Exercise brief
Every line containing the string "Kids" is to be copied from the records.

======== Entries supplied ========

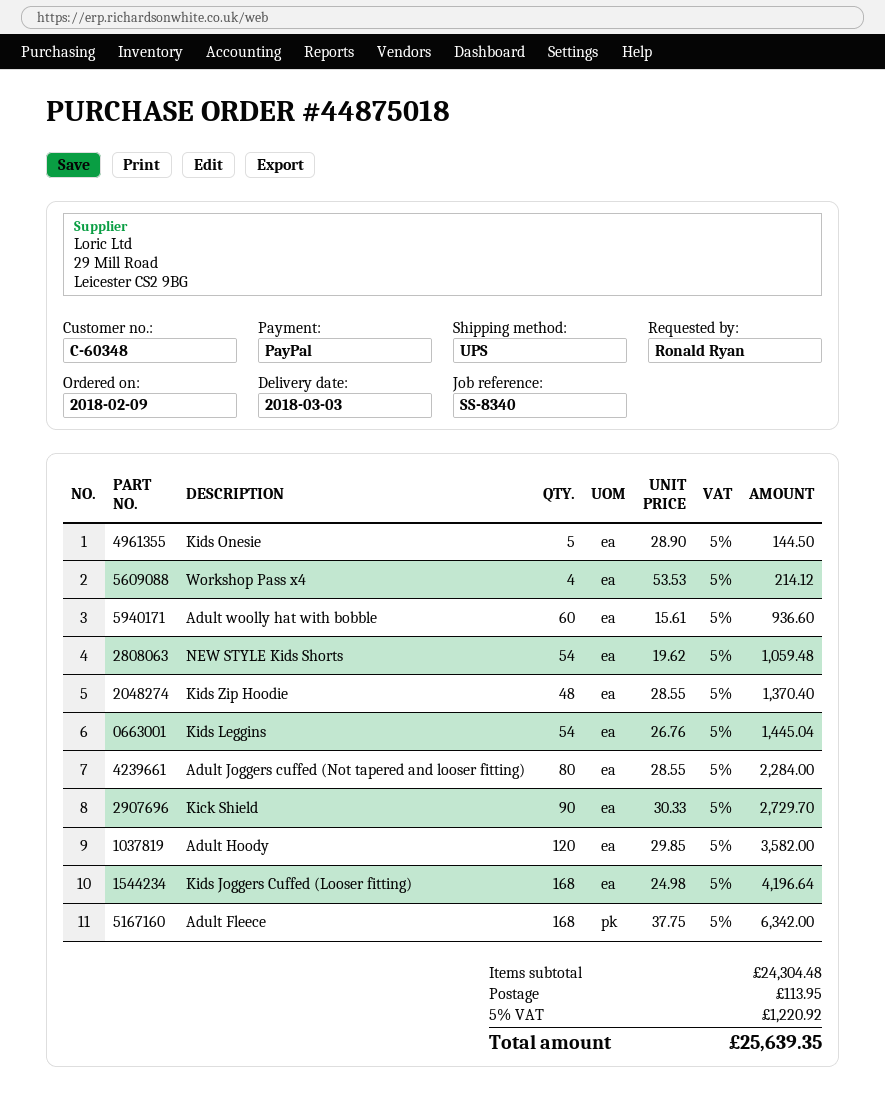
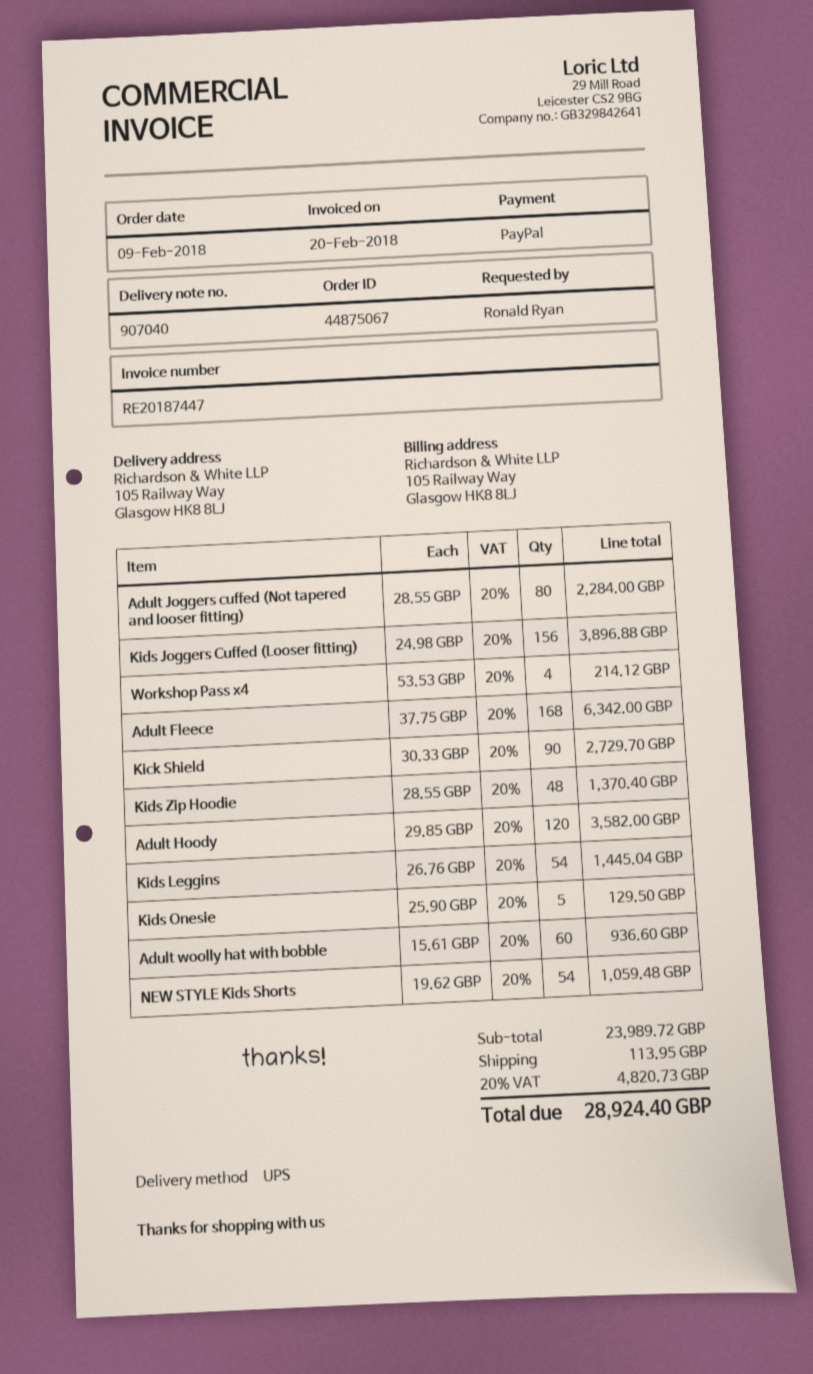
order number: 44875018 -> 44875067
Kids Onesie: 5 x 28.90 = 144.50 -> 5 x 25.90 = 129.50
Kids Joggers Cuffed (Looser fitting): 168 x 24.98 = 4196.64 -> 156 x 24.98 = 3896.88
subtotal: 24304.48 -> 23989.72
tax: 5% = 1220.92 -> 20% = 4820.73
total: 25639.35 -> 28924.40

========

Answer to this exercise
Kids Onesie: 5 x 28.90 = 144.50 -> 5 x 25.90 = 129.50
Kids Joggers Cuffed (Looser fitting): 168 x 24.98 = 4196.64 -> 156 x 24.98 = 3896.88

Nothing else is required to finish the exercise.